According to MyLogIQ , the median CEO compensation at large-cap corporations was $12.2M in 2019. Kansas City Southern shares underperformed during the last one, two and five year time periods. The ratio of the annual total compensation of the CEO to the median of the annual total compensation of all employees was 131:1.

Egan-Jones Proxy Services recommend For:

We believe that the Company’s compensation policies and procedures are centered on a competitive pay-for-performance culture, strongly aligned with the long-term interest of its shareholders and necessary to attract and retain experienced, highly qualified executives critical to the Company’s long-term success and the enhancement of shareholder value. 

Given below median pay and a pay ratio better than many, I voted FOR, although I am very disappointed with performance.

Vote: FOR.

Kansas City Southern 2020 Shareholder Proposals

4. Shareholder Proposal: Written Consent

This good governance proposal comes from me (James McRitchie), so of course I voted FOR. Many boards and investors assume a false equivalency between rights of written consent and special meetings. However, any shareholder, regardless how many (or few) shares she owns, can seek to solicit written consents on a proposal.

By contrast, calling a special meeting may require a two-step process. A shareholder who does not own the minimum shares required must first obtain the support of other shareholders. Once that meeting is called, the shareholder must distribute proxies asking shareholders to vote on the proposal to be presented at the special meeting. This two-step process can take more time and expense than the one-step process of soliciting written consents, especially at KSU, which allows only investors with 15% of outstanding shares to call a special meeting, instead of 10%, as allowed by many companies.
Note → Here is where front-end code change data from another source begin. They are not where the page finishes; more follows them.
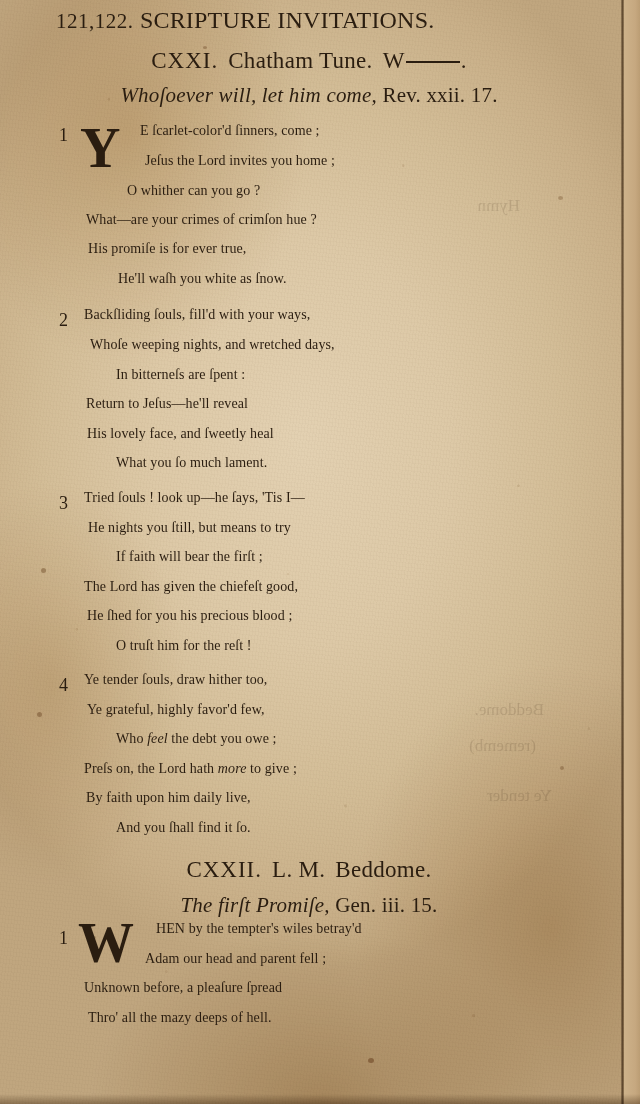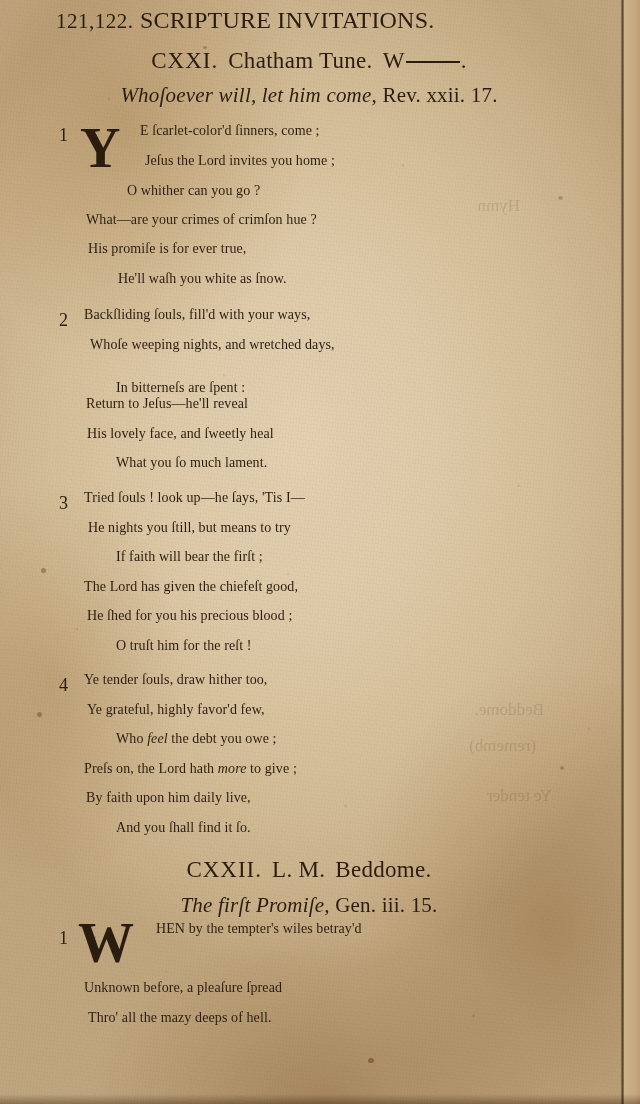--- a/index.html
+++ b/index.html
@@ -258,21 +258,21 @@
     <div class="line vline" style="left:140px; top:124px;">E ſcarlet-color'd ſinners,  come ;</div>
     <div class="line vline" style="left:145px; top:154px;">Jeſus the Lord invites you home ;</div>
     <div class="line vline" style="left:118px; top:184px;margin-left:9px;">O whither can you go ?</div>
     <div class="line vline" style="left:86px; top:213px;">What—are your crimes of crimſon hue ?</div>
     <div class="line vline" style="left:88px; top:242px;">His promiſe is for ever true,</div>
     <div class="line vline" style="left:118px; top:272px;">He'll waſh you white as ſnow.</div>
 
     <div class="line verse-num" style="left:42px; top:311px;">2</div>
     <div class="line vline" style="left:84px; top:308px;">Backſliding ſouls, fill'd with your ways,</div>
     <div class="line vline" style="left:90px; top:338px;">Whoſe weeping nights, and wretched days,</div>
-    <div class="line vline" style="left:116px; top:381px;">In bitterneſs are ſpent :</div>
+    <div class="line vline" style="left:116px; top:368px;">In bitterneſs are ſpent :</div>
     <div class="line vline" style="left:86px; top:397px;">Return to Jeſus—he'll reveal</div>
     <div class="line vline" style="left:87px; top:427px;">His lovely face,  and ſweetly heal</div>
     <div class="line vline" style="left:116px; top:456px;">What you ſo much lament.</div>
 
     <div class="line verse-num" style="left:42px; top:494px;">3</div>
     <div class="line vline" style="left:84px; top:491px;">Tried ſouls ! look up—he ſays, 'Tis I—</div>
     <div class="line vline" style="left:88px; top:521px;">He nights you ſtill,  but means to try</div>
     <div class="line vline" style="left:116px; top:550px;">If faith will bear the firſt ;</div>
     <div class="line vline" style="left:84px; top:580px;">The Lord has given the chiefeſt good,</div>
     <div class="line vline" style="left:87px; top:609px;">He ſhed for you his precious blood ;</div>
@@ -291,20 +291,21 @@
     </div>
 
     <div class="line scripture" style="top:895px;">
       <span>The firſt Promiſe,</span>
       <span class="roman">Gen. iii. 15.</span>
     </div>
 
     <div class="line verse-num" style="left:42px; top:929px;">1</div>
     <div class="dropcap" style="left:78px; top:915px;">W</div>
     <div class="line vline" style="left:156px; top:922px;">HEN by the tempter's wiles betray'd</div>
+    <div class="line vline" style="left:145px; top:952px;">Adam our head and parent fell ;</div>
     <div class="line vline" style="left:88px; top:1011px;">Thro' all the mazy deeps of hell.</div>
     <div class="line vline" style="left:84px; top:981px;">Unknown before,  a pleaſure ſpread</div>
 
   </div>
 
   <div class="page-edge-dark"></div>
   <div class="page-edge-light"></div>
   <div class="bottom-shade"></div>
 
 </div>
Similar proposals won more than 50% of the vote recently at Stanley Black & Decker, Berry Global Group, Flowserve, JetBlue, United Rentals, Capital One, Cigna, Applied Materials and Nuance.
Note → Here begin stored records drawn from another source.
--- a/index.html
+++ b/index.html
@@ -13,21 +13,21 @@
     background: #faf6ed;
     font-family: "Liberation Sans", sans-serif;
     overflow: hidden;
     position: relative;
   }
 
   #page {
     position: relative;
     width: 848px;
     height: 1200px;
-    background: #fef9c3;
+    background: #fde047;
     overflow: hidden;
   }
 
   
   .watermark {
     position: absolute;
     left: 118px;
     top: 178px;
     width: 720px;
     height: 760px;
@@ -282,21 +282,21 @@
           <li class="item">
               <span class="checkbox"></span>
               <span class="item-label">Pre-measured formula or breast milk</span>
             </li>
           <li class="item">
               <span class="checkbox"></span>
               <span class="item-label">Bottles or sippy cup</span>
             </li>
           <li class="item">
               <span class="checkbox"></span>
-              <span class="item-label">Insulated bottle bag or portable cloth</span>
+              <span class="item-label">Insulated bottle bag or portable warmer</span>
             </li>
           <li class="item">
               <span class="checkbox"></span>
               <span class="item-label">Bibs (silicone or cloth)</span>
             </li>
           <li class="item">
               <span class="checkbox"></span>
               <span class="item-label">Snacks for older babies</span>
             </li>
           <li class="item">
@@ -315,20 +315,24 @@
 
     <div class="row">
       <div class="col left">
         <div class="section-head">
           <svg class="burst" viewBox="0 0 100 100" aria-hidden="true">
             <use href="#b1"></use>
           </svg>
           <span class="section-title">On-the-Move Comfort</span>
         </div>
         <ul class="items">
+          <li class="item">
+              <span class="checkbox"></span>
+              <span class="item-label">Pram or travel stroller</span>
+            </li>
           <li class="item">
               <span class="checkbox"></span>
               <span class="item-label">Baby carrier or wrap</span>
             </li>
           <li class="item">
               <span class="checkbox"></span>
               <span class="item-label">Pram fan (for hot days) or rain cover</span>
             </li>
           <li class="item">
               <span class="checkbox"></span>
Egan-Jones recomments FOR.

Vote: FOR

Kansas City Southern 2020 CorpGov RecommendationsProxy Insight

Proxy Insight had not reported on any advance disclosures when I last checked but may have updated by the time I post this., 

Looking up a few funds announcing votes in advance, Calvert voted For all items except Written Consent. Trillium voted Against Beebe, Druten, Garza, McDonnell, Executive Pay and Written Consent. 

CorpGov Votes:

  1. Directors: AGAINST Druten and McDonnell.
  2. Auditor: FOR
  3. Executive Pay: FOR
  4. Writen Consent: FOR

Kansas City Southern 2020: Mark Your Calendar

Under SEC rules, any shareholder who wishes to present a proposal to be included in our Proxy Statement and introduced at our 2021 Annual Meeting of Shareholders must submit the proposal to the Secretary of the Company so that it is received no later than the close of business on December 4, 2020, and must satisfy the other requirements of SEC Rule 14a-8.

Warnings

Be sure to vote each item on the proxy. Any items left blank are voted in favor of management’s recommendations. (See Broken Windows & Proxy Vote Rigging – Both Invite More Serious Crime). I generally vote against pay packages where NEOs were paid above median in the previous year but make exceptions if warranted. According to Bebchuk, Lucian A. and Grinstein, Yaniv (The Growth of Executive Pay), aggregate compensation by public companies to NEOs increased from 5 percent of earnings in 1993-1995 to about 10 percent in 2001-2003.

Few firms admit to having average executives. They generally set compensation at above average for their “peer group,” chosen by aspiration. While the “Lake Woebegone effect” may be nice in fictional towns, “where all the children are above average,” it doesn’t work well for society to have all CEOs considered above average, with their collective pay spiraling out of control. We need to slow the pace of money going to the 1% if our economy is not to become third world. The rationale for peer group benchmarking is a mythological market for CEOs. For more on the subject, see CEO Pay Machine Destroying America.